3. **Option C (SLURM)**:  
   If you have a SLURM environment, run the batch preprocessing script:  
   ```bash
   sbatch batch_preprocess_<datasetname>.sh
   ```

**Environment**: Use the `preprocess_and_plot_umaps_env` environment for preprocessing.

**Note**: If you use SLURM, make sure to update the environment name in the SLURM script.

---

### Step 3: Create 5-Fold Cross-Validation Splits

1. Open and run `create_splits.ipynb` to generate the 5-fold splits.
2. Run `check_splits.ipynb` to verify that there is no data leakage.

**Environment**: Use the `run_models_env` environment for this step.

---

### Step 4: Run the Model


Each model has its own directory under `run_models/`. For example, `<modelname>/` might contain:

- `model_config.py`: Configure model hyperparameters, output paths, plotting parameters, and other settings. It also generates a unique `run_name` (with a timestamp) needed for analyzing outputs.

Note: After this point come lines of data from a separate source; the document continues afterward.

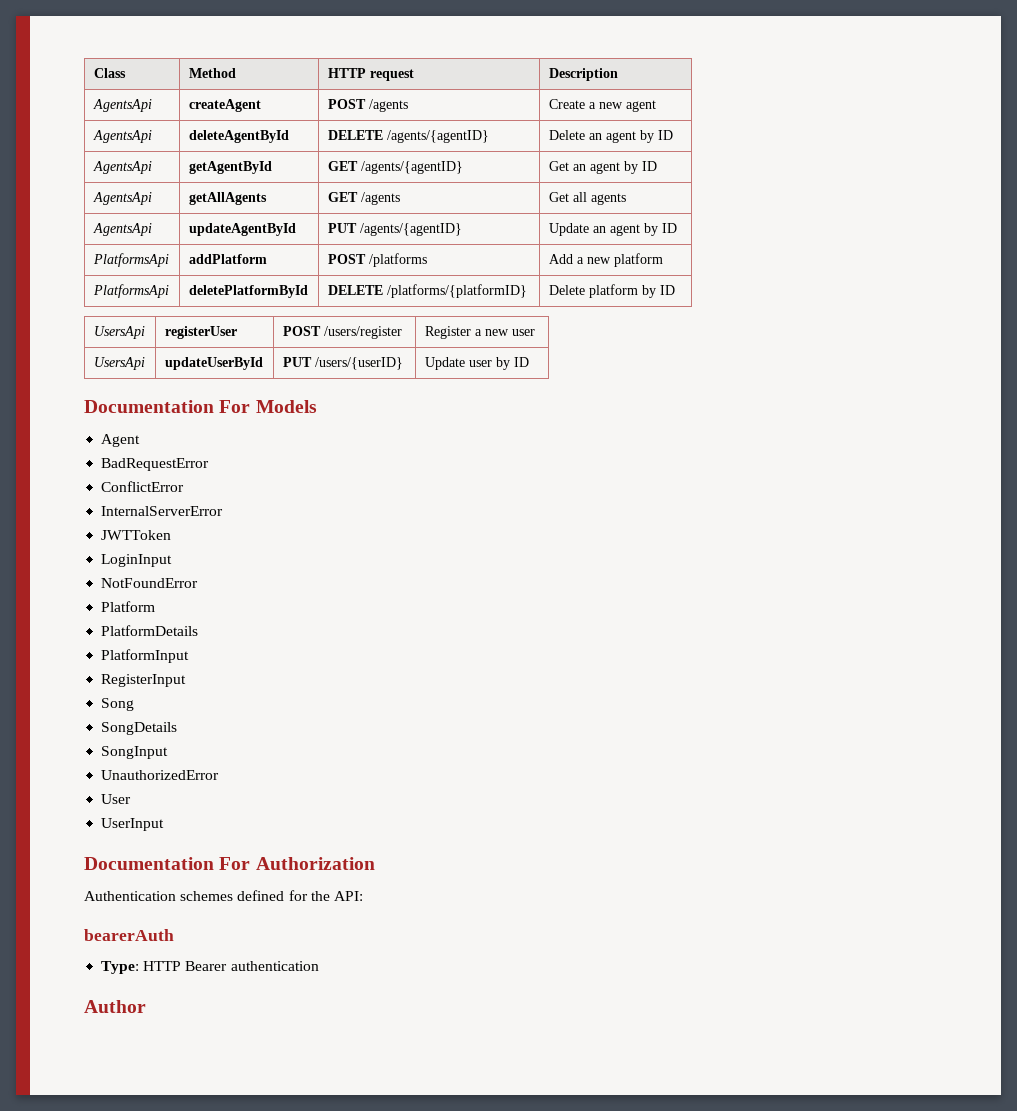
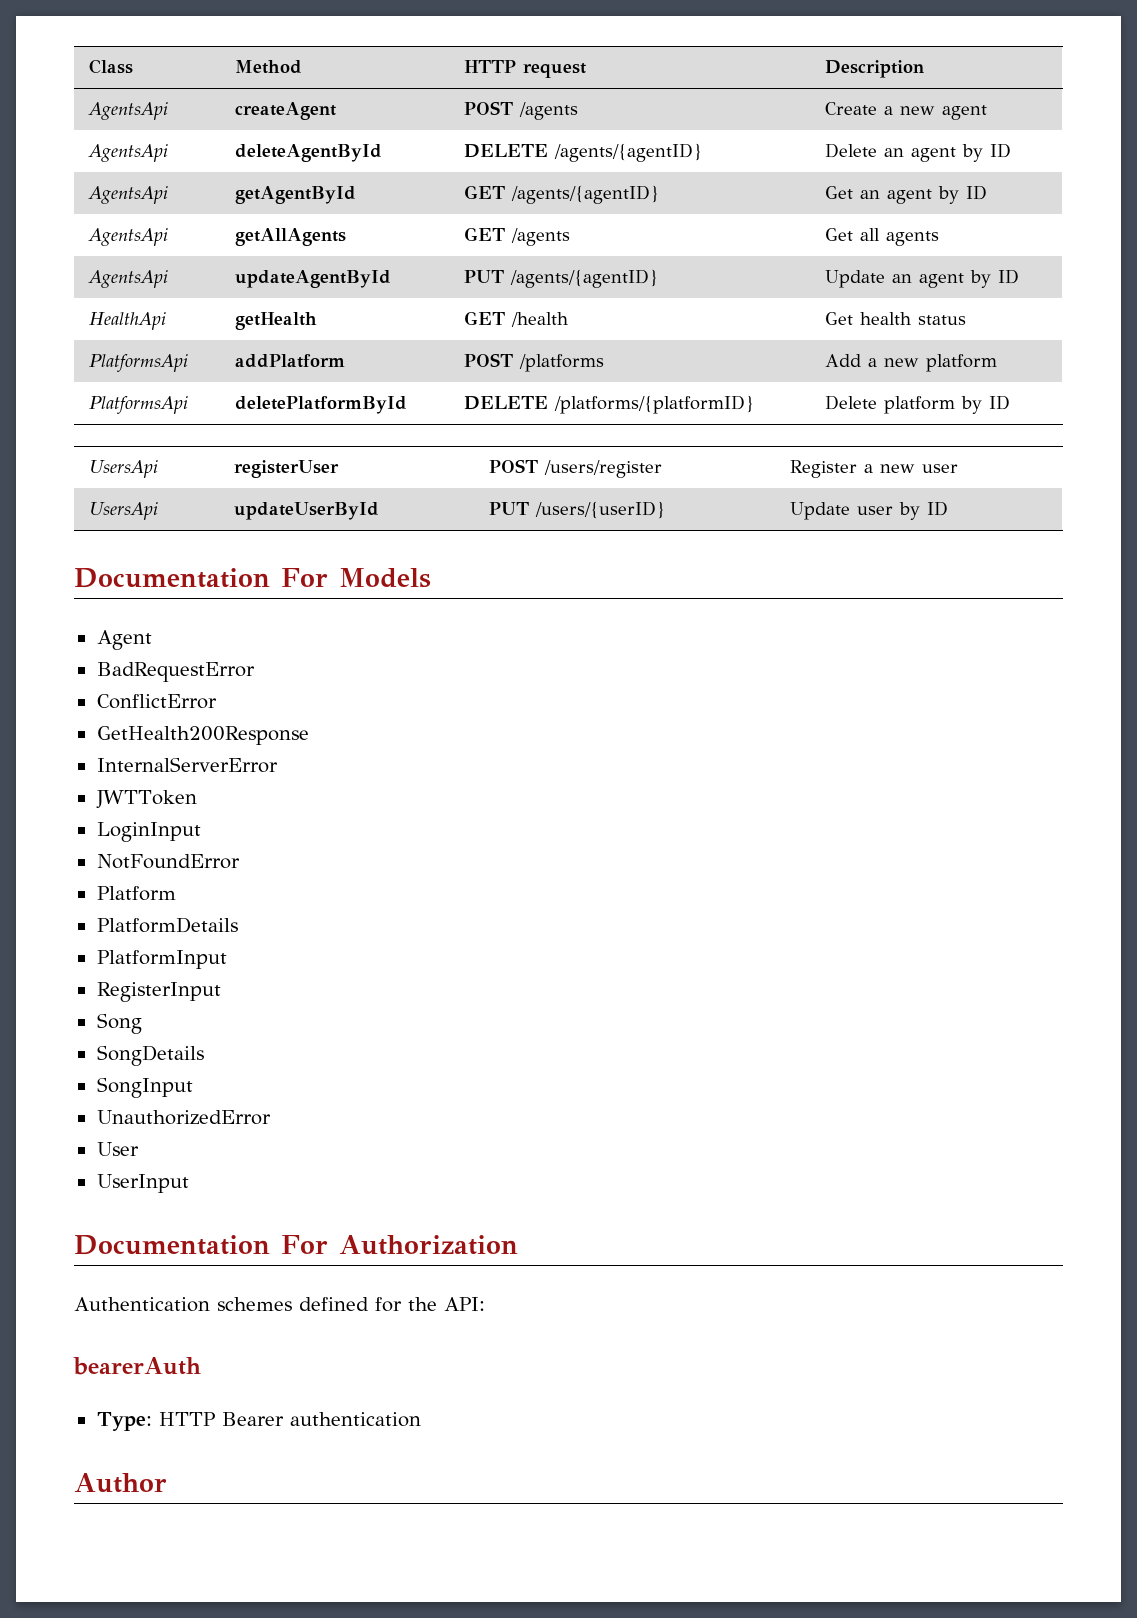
+ HealthApi | getHealth | GET /health | Get health status
+ GetHealth200Response

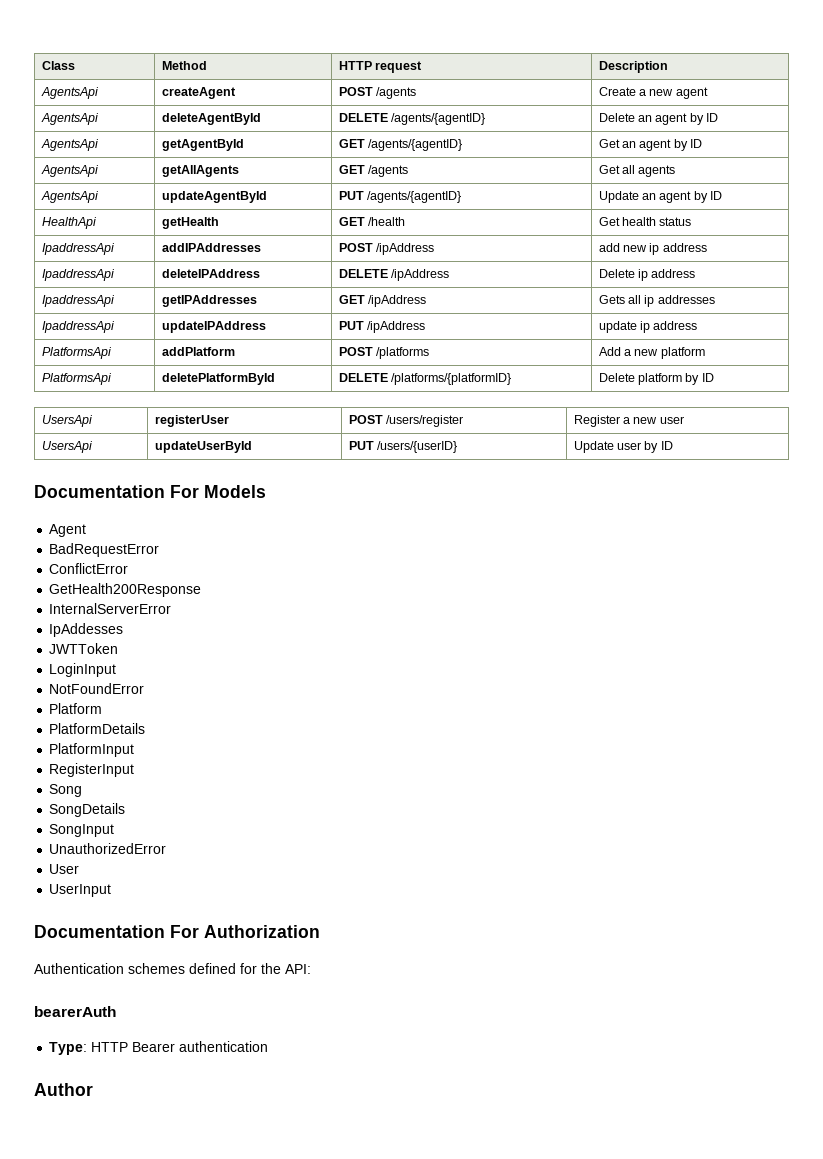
+ IpaddressApi | addIPAddresses | POST /ipAddress | add new ip address
+ IpaddressApi | deleteIPAddress | DELETE /ipAddress | Delete ip address
+ IpaddressApi | getIPAddresses | GET /ipAddress | Gets all ip addresses
+ IpaddressApi | updateIPAddress | PUT /ipAddress | update ip address
+ IpAddesses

Example: [Healthy Heart AE Model Configuration](../Experiments/HealthyHeart/run_models/AE/model_config.py)

**Note:**  
- You can update the number of epochs you want to run by modifying the `epochs` parameter in the dictionary:

```python
train_model_dict = {
    "epochs": 2,        # For testing; for full experiments, use a larger value (e.g., 500)
    # "epochs": 500,     # Number of training epochs used in our experiments
}
```

- `run_<modelname>_allfolds.py`: Executes the entire training pipeline for all 5 folds.
- `sbatch_run_<modelname>.py`: SLURM script to run the model training on a cluster.

**Customization Options**:

- Modify `model_config.py` to change hyperparameters (e.g., layer units, latent dimensions, epochs, how the model is loaded).
- If you only want to run a single fold (e.g., fold 1), adjust `run_<modelname>_allfolds.py` accordingly.

Once configured, run:

```bash
python run_<modelname>_allfolds.py
```

or submit via SLURM:

```bash
sbatch sbatch_run_<modelname>.py

```

The AE, AEC, scMEDAL-FE, scMEDAL-FEC, or scMEDAL-RE models can be run independently.

The PCA model can be run simultaneusly with another model. Just set "get_pca": True in config.py

```python
get_scores_dict = {

    "get_pca": True

}
```

The  The MEC model require `latent_space` the outputs from the AE, AEC, scMEDAL-FE, scMEDAL-FEC, or scMEDAL-RE models. It cannot run without them.  


**Environment Note**: Run the models using the `run_models_env`.

---
### Step 5: Check the Model's Outputs
Check more details about the outputs in **[ExperimentOutputs](ExperimentOutputs.md)**

---

**Summary**:

1. **Preprocessing**: Prepares data and may produce processed datasets and scenarios.
2. **Splitting Data**: Creates train/val/test subsets for cross-validation.
3. **Running Models**: Trains models on the prepared splits and produces output results for further analysis. Each model's configuration and runtime settings can be adjusted to your needs.

Once the model run is complete, you'll have timestamped run names and corresponding outputs ready for downstream analysis (such as generating confidence intervals, UMAP visualizations, and Genomaps). See more instructions in **[How2AnalyzeYourModelOutputs](How2AnalyzeYourModelOutputs.md)**.